- [Work to be completed] From the line bearing "- Structuring relational" down to the final line of the records below, give every line again exactly and add nothing.

(Change detection data)
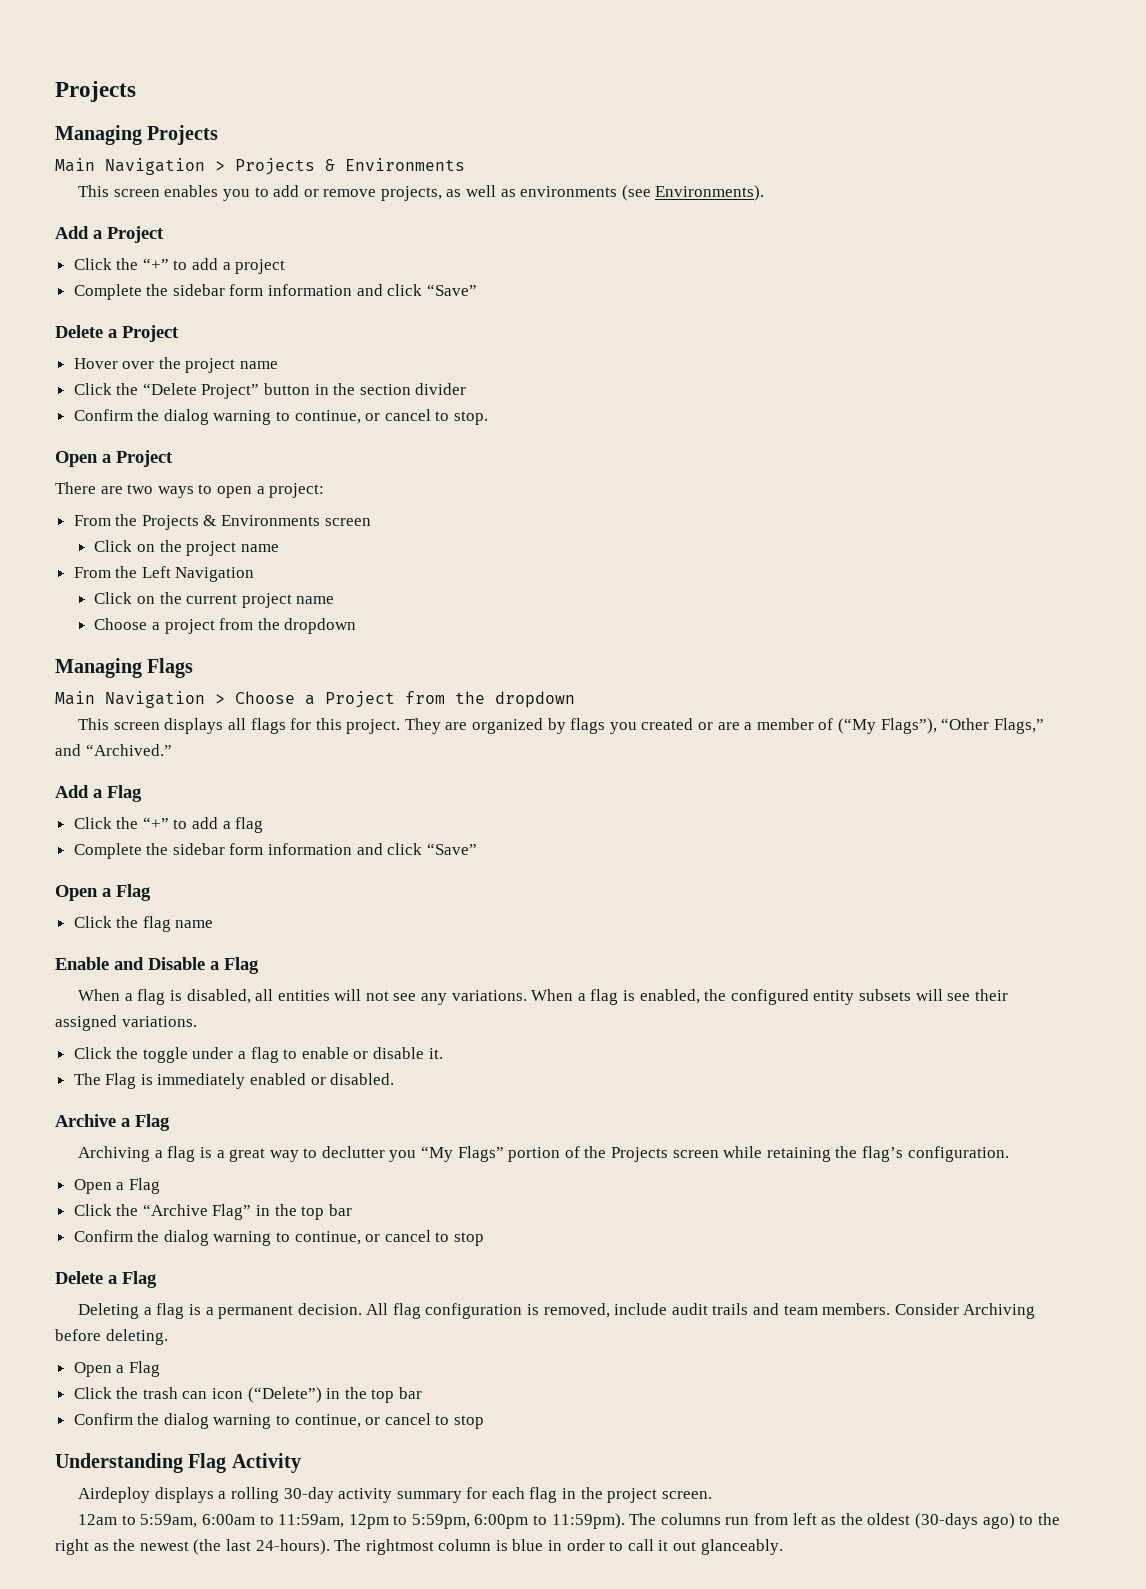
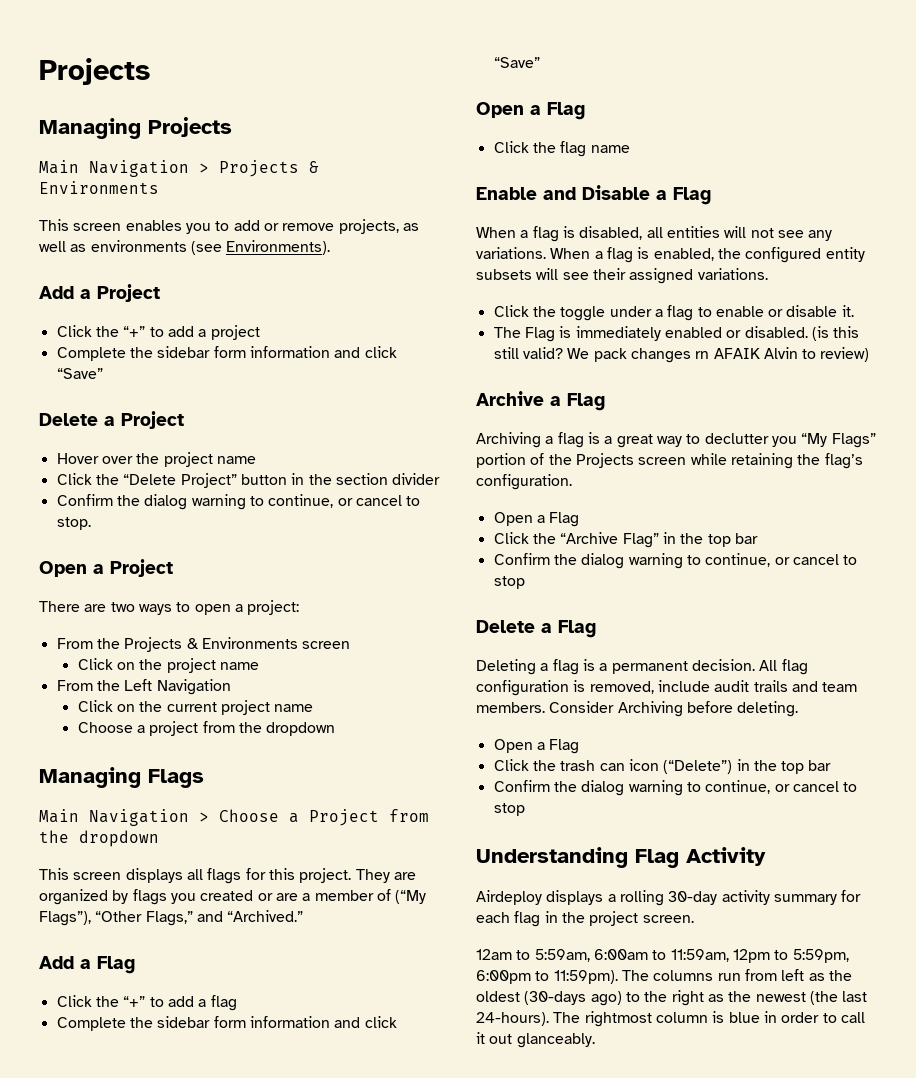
+ (is this still valid? We pack changes rn AFAIK Alvin to review)

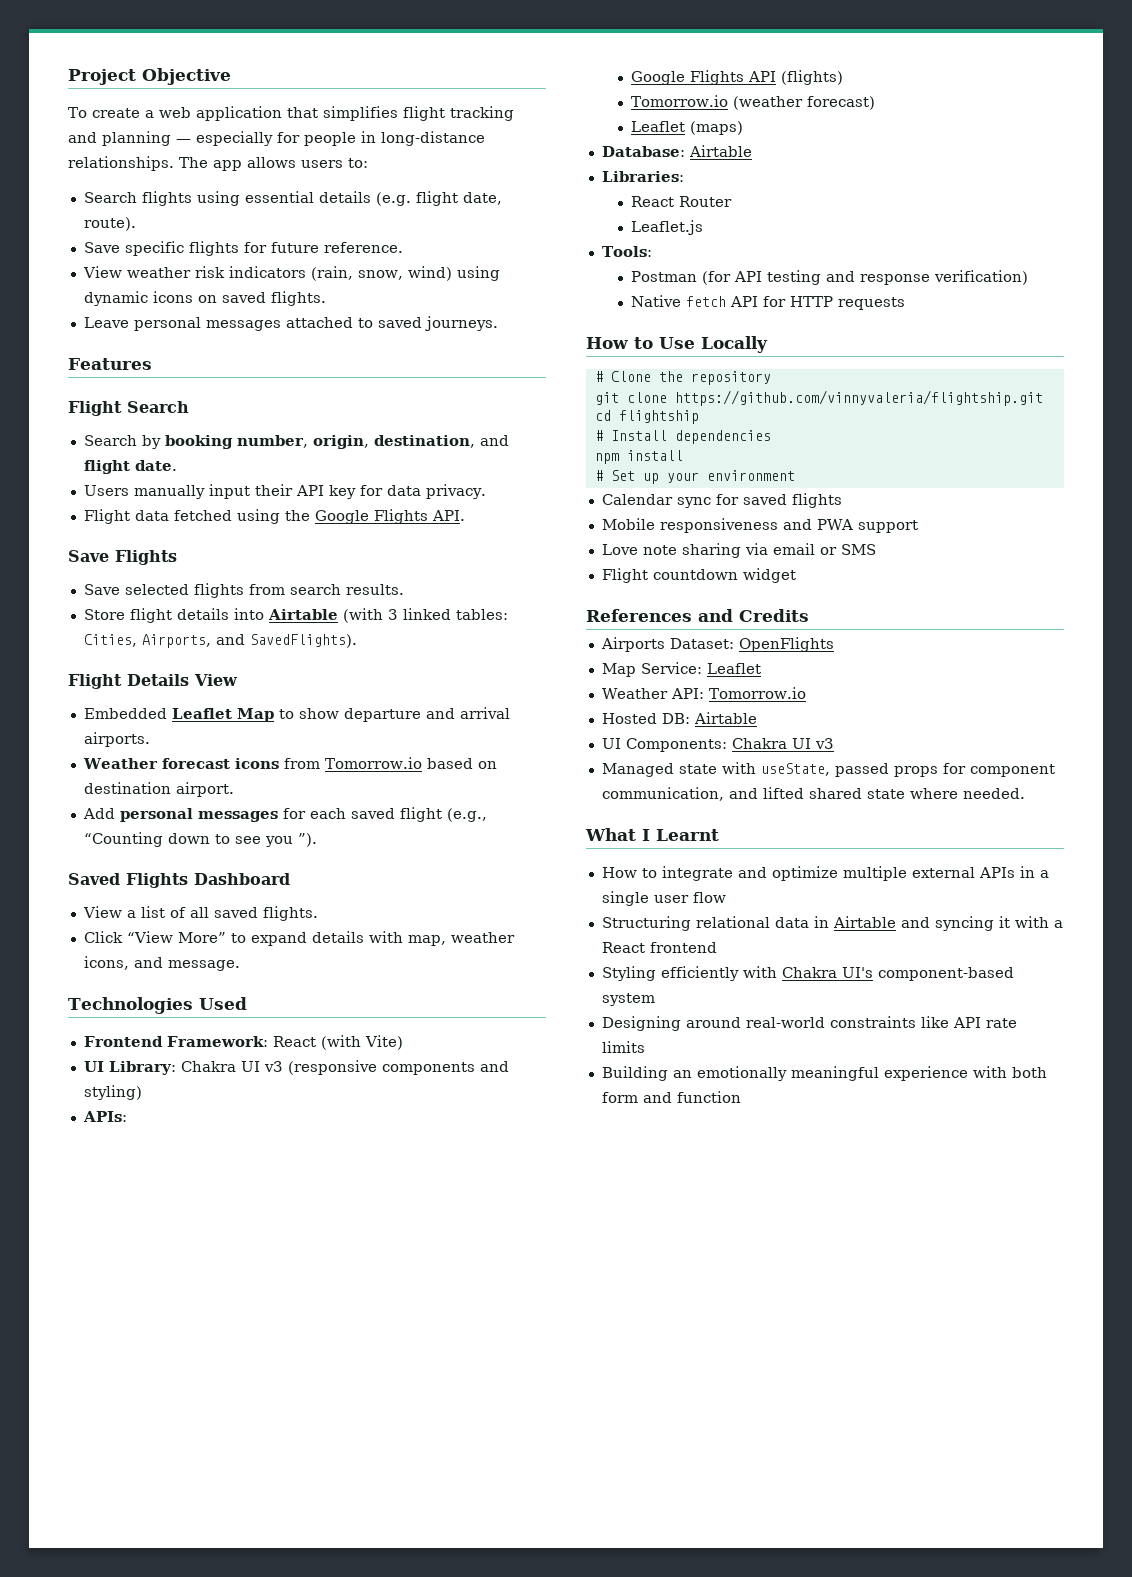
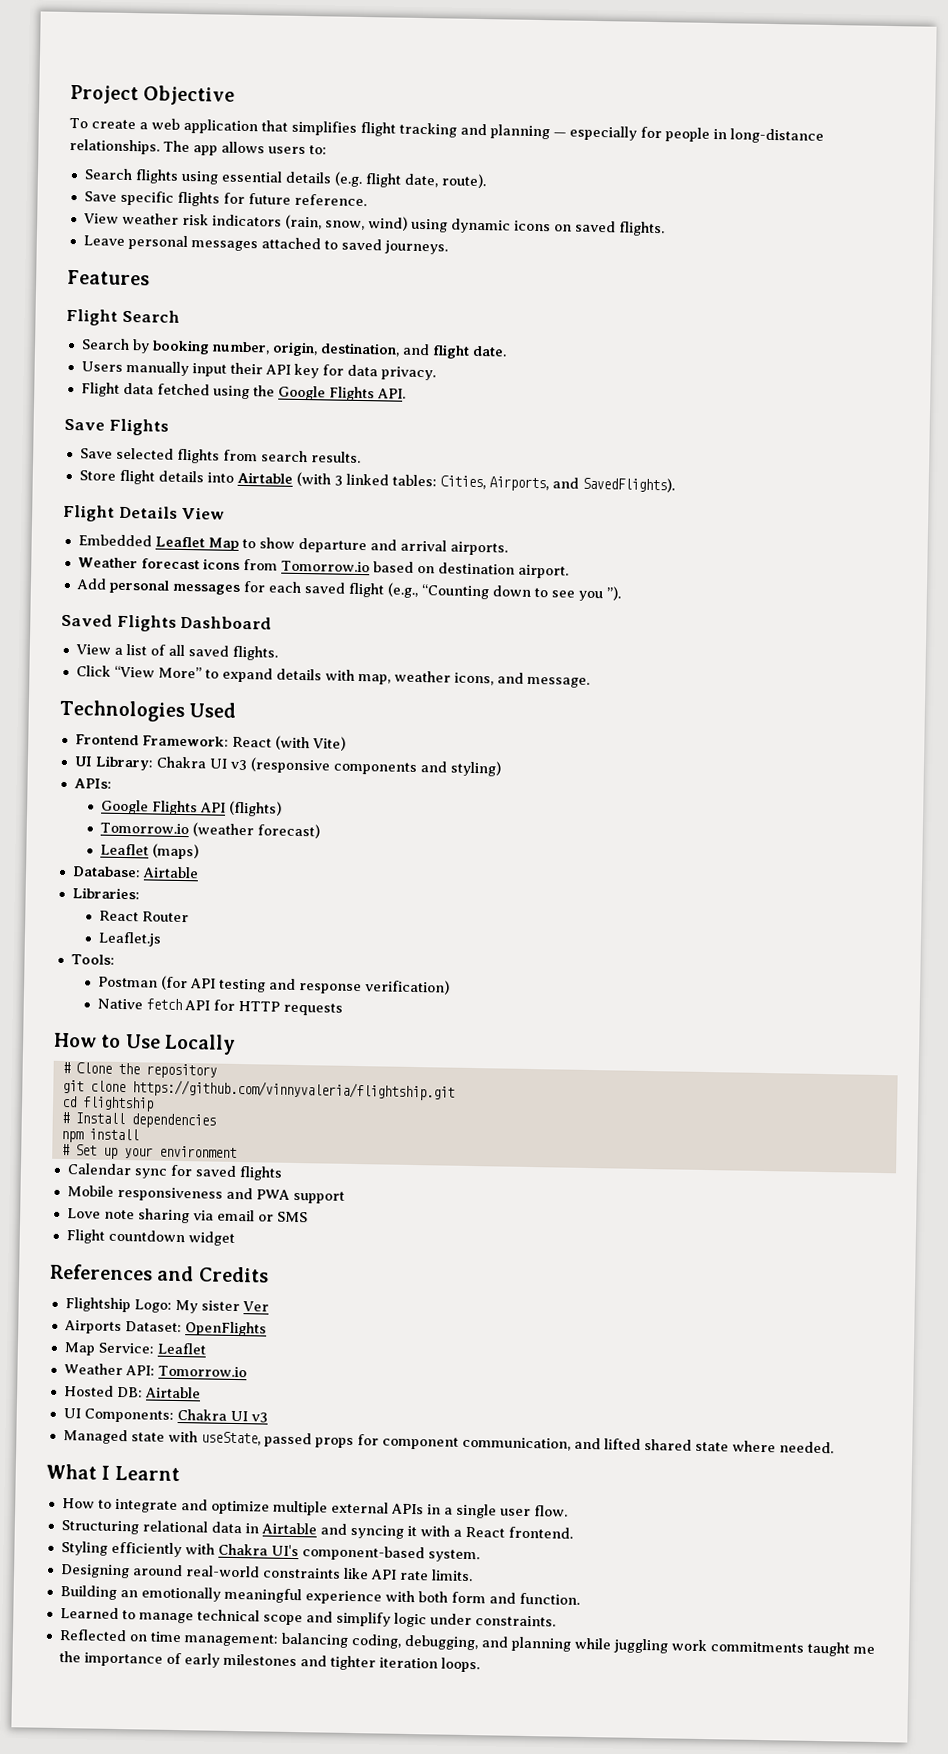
+ Flightship Logo: My sister Ver
- How to integrate and optimize multiple external APIs in a single user flow
+ How to integrate and optimize multiple external APIs in a single user flow.
- Structuring relational data in Airtable and syncing it with a React frontend
+ Structuring relational data in Airtable and syncing it with a React frontend.
- Styling efficiently with Chakra UI's component-based system
+ Styling efficiently with Chakra UI's component-based system.
- Designing around real-world constraints like API rate limits
+ Designing around real-world constraints like API rate limits.
- Building an emotionally meaningful experience with both form and function
+ Building an emotionally meaningful experience with both form and function.
+ Learned to manage technical scope and simplify logic under constraints.
+ Reflected on time management: balancing coding, debugging, and planning while juggling work commitments taught me the importance of early milestones and tighter iteration loops.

- [Solution to this problem]
- Structuring relational data in Airtable and syncing it with a React frontend
+ Structuring relational data in Airtable and syncing it with a React frontend.
- Styling efficiently with Chakra UI's component-based system
+ Styling efficiently with Chakra UI's component-based system.
- Designing around real-world constraints like API rate limits
+ Designing around real-world constraints like API rate limits.
- Building an emotionally meaningful experience with both form and function
+ Building an emotionally meaningful experience with both form and function.
+ Learned to manage technical scope and simplify logic under constraints.
+ Reflected on time management: balancing coding, debugging, and planning while juggling work commitments taught me the importance of early milestones and tighter iteration loops.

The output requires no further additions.